▶ [Task item]: Only one portion of the data is to be written out: from the line bearing "389px; top: 142px;" through the line bearing "352px; top: 220px;". Write it exactly as it appears.

━━ Source information

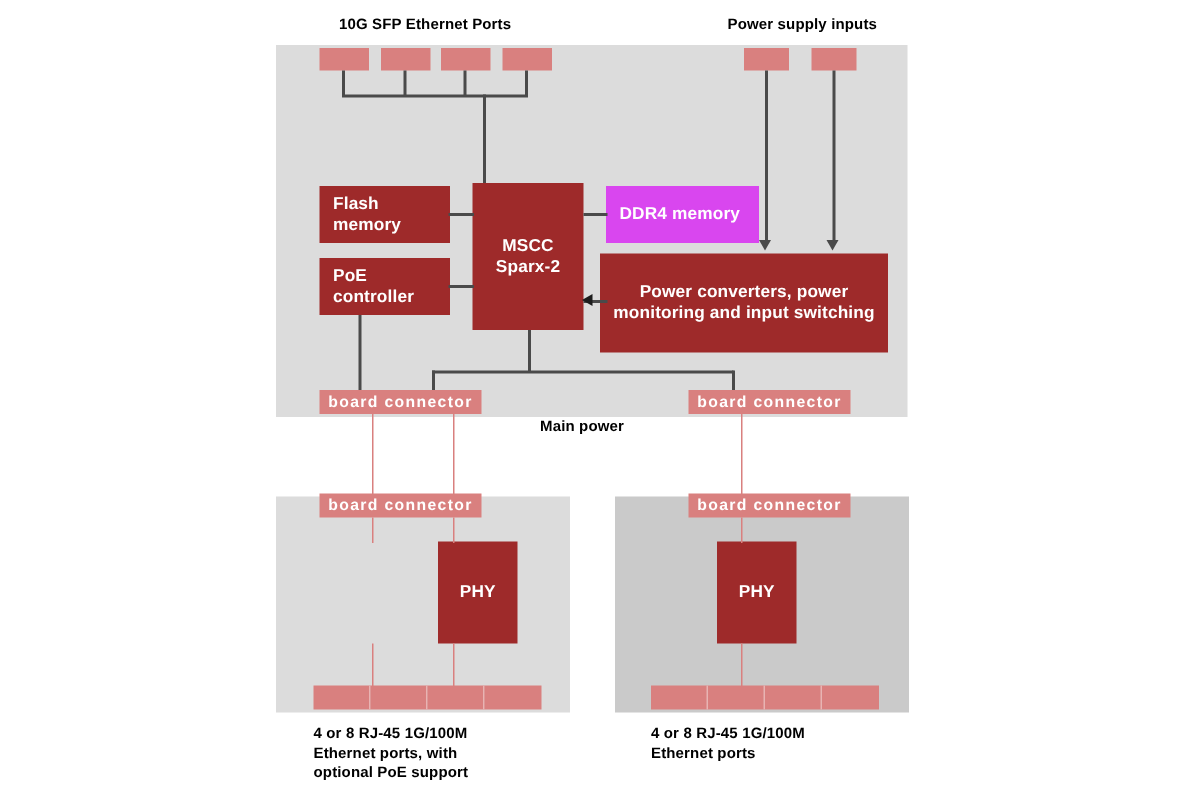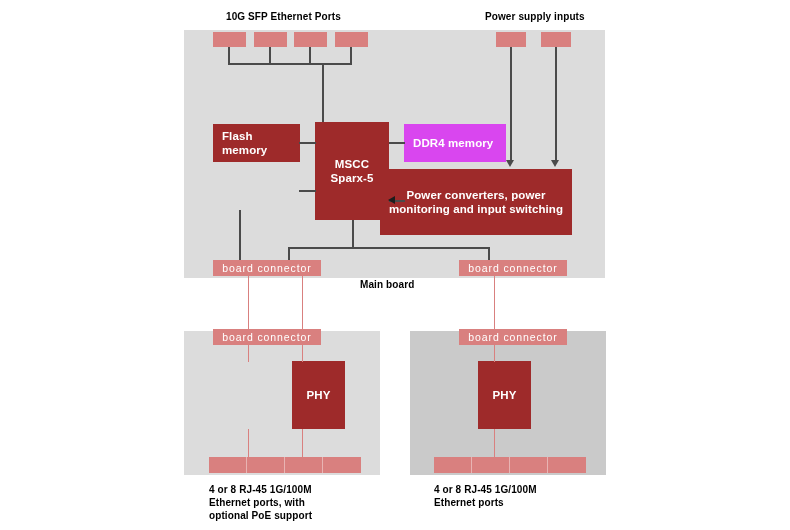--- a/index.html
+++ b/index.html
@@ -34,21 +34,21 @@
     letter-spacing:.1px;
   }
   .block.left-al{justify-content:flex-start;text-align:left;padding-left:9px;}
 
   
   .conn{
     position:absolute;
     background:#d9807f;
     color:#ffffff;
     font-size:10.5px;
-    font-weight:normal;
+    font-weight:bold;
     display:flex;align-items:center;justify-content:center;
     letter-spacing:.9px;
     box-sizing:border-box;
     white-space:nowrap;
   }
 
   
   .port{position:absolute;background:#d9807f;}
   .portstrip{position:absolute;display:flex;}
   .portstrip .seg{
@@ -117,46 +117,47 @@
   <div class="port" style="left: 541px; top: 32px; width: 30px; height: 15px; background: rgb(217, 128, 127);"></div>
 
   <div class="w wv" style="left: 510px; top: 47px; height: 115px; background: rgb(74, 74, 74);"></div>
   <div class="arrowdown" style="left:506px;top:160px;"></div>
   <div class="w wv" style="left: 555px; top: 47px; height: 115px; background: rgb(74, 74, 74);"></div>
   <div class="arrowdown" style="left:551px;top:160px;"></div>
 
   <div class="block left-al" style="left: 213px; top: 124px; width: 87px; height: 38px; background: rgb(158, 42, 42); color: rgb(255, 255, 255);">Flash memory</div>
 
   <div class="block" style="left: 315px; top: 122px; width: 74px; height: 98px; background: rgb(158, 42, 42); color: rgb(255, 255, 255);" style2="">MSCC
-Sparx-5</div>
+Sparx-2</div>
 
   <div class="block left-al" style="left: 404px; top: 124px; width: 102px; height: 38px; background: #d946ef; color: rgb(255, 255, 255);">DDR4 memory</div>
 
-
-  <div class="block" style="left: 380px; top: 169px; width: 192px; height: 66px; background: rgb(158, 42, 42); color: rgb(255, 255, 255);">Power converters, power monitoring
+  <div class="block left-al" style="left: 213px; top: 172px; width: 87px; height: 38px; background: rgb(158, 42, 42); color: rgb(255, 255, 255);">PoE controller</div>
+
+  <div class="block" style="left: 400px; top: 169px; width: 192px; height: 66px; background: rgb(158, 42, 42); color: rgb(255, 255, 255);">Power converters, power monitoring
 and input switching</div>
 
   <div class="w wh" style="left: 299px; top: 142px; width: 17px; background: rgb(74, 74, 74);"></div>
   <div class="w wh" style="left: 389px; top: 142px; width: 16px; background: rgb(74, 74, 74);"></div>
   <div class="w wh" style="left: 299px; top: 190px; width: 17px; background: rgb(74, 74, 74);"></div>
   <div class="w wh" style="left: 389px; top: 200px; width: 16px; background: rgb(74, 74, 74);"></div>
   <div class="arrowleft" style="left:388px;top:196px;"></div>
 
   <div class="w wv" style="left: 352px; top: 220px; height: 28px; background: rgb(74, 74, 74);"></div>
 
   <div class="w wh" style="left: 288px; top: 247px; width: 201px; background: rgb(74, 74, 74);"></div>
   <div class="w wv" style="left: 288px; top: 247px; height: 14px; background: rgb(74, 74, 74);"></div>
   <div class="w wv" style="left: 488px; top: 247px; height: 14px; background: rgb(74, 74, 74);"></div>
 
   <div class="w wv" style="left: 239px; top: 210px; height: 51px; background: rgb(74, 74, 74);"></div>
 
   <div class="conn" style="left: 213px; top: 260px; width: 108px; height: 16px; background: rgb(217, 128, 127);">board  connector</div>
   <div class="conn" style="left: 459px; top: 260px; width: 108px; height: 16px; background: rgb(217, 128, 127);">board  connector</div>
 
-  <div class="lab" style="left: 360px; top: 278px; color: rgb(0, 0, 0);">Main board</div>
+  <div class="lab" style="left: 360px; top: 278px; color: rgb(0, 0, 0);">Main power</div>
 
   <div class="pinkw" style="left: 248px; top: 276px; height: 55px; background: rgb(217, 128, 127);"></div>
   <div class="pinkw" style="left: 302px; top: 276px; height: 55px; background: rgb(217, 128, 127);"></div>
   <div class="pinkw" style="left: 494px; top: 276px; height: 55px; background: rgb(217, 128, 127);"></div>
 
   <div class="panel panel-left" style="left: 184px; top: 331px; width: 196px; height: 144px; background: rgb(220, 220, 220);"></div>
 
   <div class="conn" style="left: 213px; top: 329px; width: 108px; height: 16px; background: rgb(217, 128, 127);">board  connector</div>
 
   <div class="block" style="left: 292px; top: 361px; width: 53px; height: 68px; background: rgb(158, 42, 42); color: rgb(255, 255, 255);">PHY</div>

━━━━

▶ [Task result]:
   <div class="w wh" style="left: 389px; top: 142px; width: 16px; background: rgb(74, 74, 74);"></div>
   <div class="w wh" style="left: 299px; top: 190px; width: 17px; background: rgb(74, 74, 74);"></div>
   <div class="w wh" style="left: 389px; top: 200px; width: 16px; background: rgb(74, 74, 74);"></div>
   <div class="arrowleft" style="left:388px;top:196px;"></div>
 
   <div class="w wv" style="left: 352px; top: 220px; height: 28px; background: rgb(74, 74, 74);"></div>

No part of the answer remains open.